What happened during that momentous August day is one of the moving, triumphant pages of American history. We can still feel, in reading the text of the trial, the emotional tremor that vibrated in the courtroom at the clash of two powerful forces. We can still follow Andrew Hamilton as he stalks his opponents like an implacable duelist with a rapier, pinking now one and now the other as they venture to challenge him. We can understand the hot befuddlement of Chief Justice Delancey and Attorney General Bradley when they found their prepared defenses useless against a kind of attack they never expected; we can understand their moral disintegration when the verdict went against them, and they had to think what to say when they reported to the governor’s mansion. How must they have felt when the crowd began a delirious demonstration to show its delight that Peter Zenger was a free man? How must they have felt, a few hours later, when they heard that Andrew Hamilton was being treated like a hero by the magistrates of the city?
Governor Cosby had suffered a crushing rebuke. His sword had turned into a boomerang. Having confidently looked for an end to the obnoxious newspaper, he found it justified in the most complete and unanswerable way—by the judgment of a group of men typical of those he governed. No longer was there any hope of silencing his critics, or of arguing with any kind of plausibility that they were guilty of seditious libel. His defense was shattered on both fronts, for New York was sure to have a moral for London. The trial he forced with such demanding arrogance undermined him, and a modest German printer became the symbol of his catastrophe—something the great Lewis Morris had been unable to engineer in face-to-face conferences with the British authorities.
The verdict seems to have broken Cosby’s will. Already a sick man, suffering from pneumonia, he made no attempt to rouse himself for a renewal of the battle that had gone on from the beginning of his administration. He had never collected the salary from Van Dam, he had lost the critical elections, Alexander was still unpunished, Peter Zenger was beyond his reach, and a free press was definitely established in New York. Cosby was defeated, and he knew it.

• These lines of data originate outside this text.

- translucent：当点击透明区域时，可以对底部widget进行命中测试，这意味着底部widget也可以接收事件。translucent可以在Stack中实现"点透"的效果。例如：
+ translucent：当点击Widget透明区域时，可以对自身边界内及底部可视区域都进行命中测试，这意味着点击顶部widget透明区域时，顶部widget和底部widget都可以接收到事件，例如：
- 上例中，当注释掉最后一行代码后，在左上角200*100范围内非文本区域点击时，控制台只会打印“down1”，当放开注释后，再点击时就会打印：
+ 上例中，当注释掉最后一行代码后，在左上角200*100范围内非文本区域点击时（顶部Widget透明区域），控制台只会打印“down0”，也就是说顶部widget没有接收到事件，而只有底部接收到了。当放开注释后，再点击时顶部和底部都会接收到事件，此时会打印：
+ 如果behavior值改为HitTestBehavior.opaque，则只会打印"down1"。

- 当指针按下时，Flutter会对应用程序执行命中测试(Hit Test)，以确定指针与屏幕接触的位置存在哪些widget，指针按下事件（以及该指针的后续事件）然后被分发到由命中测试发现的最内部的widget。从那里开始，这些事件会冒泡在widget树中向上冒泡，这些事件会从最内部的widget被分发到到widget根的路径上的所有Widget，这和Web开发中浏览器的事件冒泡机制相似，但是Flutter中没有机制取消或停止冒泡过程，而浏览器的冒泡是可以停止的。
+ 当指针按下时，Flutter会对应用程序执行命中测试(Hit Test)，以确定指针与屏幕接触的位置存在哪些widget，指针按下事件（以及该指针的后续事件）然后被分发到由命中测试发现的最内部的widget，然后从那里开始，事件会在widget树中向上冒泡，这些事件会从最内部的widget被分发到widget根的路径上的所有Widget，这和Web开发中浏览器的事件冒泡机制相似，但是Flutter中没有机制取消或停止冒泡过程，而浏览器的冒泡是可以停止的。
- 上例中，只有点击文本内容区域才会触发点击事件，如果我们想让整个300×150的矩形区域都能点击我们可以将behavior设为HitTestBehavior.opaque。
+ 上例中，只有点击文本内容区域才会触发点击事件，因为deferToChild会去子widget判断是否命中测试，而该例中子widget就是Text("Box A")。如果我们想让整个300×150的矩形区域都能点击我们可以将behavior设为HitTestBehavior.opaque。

He did strike one last blow at the old enemy who had started the trouble: he suspended Rip Van Dam from the Council. Characteristically, the obstinate Dutchman refused to acknowledge the suspension, and challenged George Clarke, the next ranking member of the Council (and a Cosby man), for the executive power in New York.
William Cosby was, appropriately enough, the prime mover in the quarrel, but this time he was not personally involved, for he died—a discredited man, but still Governor of New York—on March 10, 1736.